Pezzo strano, e fortunatamente breve, dovuto a una sacrosanta rottura di coglioni (“…Ma smettila di fare lo strano!” Lo Strano, Giacomo Toni, un pazzoide).
Secondo una recente legge italiana del 3 ottobre 2025, la numero 149, l’obesità va considerata una malattia e come tale curata da un’equipe multidisciplinare, composta da medici, nutrizionisti, psicologici e fisioterapisti. E’ bene ricordare che secondo l’Articolo 32 della Costituzione “Nessuno può essere obbligato a un determinato trattamento sanitario se non per disposizione di legge. La legge non può in nessun caso violare i limiti imposti dal rispetto della persona umana”. Infatti, per sbarrare la strada ai novax, si aggirò la legge impedendo a costoro di lavorare (per questo motivo Novak Djokovic fu, seppur per pochi giorni, sbattuto in galera e non poté giocare agli Australian Open e agli Usa Open).
Sarò o non sarò libero di strafogarmi di salumi, di formaggi e di qualsiasi altra cosa che mi piaccia?
Ma il numero dei divieti imposti dallo Stato (“Lo Stato, il più freddo di tutti i mostri” Nietzsche) è pressoché infinito.
Non dovremmo più fumare, anche se poi si è scoperto che i succedanei fanno più male del fumo propriamente detto, con conseguente crisi delle sale cinematografiche, dove si fumava a più non posso e Humphrey Bogart in Casablanca era un mito perché aveva perennemente la sigaretta, un po’ di sbieco, fra le labbra. Nei racconti di Dino Buzzati, che scrive nei primi anni Cinquanta, quasi tutti i protagonisti, per superare un momento di nervosismo si ficcano una sigaretta in bocca cosa che insieme al clangore del tram, ne abbiamo già parlato, rincuora.

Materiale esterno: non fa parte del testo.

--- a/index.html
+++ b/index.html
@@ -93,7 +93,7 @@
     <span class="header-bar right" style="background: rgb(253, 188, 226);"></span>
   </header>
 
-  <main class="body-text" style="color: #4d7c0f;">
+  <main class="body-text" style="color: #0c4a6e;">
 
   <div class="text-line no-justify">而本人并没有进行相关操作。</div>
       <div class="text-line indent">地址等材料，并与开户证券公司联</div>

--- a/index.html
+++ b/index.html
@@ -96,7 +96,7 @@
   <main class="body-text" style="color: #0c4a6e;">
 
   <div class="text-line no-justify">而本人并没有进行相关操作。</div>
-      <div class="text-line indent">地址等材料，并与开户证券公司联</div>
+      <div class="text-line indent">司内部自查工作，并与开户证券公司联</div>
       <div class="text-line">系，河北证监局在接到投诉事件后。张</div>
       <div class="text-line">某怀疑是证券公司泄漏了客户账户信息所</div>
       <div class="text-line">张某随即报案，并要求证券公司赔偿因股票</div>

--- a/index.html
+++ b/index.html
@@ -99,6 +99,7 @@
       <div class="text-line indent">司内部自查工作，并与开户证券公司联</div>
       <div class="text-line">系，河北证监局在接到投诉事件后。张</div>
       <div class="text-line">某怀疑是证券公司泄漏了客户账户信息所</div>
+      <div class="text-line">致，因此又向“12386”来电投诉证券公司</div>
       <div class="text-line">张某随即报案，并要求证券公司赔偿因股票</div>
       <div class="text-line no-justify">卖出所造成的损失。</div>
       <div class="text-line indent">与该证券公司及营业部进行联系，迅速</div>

Non si possono più bere alcolici e tantomeno superalcolici e adesso è stato messo in circolazione un vino ‘devinizzato’, che è come avere le palle senza il cazzo.
Insomma, in nome della salute e di una lunghezza dell’esistenza spropositata, dovremmo rinunciare a vivere. Ma lo si vuol capire, una volte per tutte, che è vivere che ci fa morire?
Non si può più lasciare la propria casa, per una libera scelta, non avvertendo quegli stronzi dei propri parenti, senza essere subito segnalati a “Chi l’ha visto?” (<<…I miei genitori due vecchi intronati, per mezz’ora si sono insultati a “C’eravamo tanto amati”, dalla vergogna lo zio Evaristo si era nascosto, povero Cristo, ma lo han già segnalato a “Chi l’ha visto?” …>> Giorgio Gaber, La strana famiglia).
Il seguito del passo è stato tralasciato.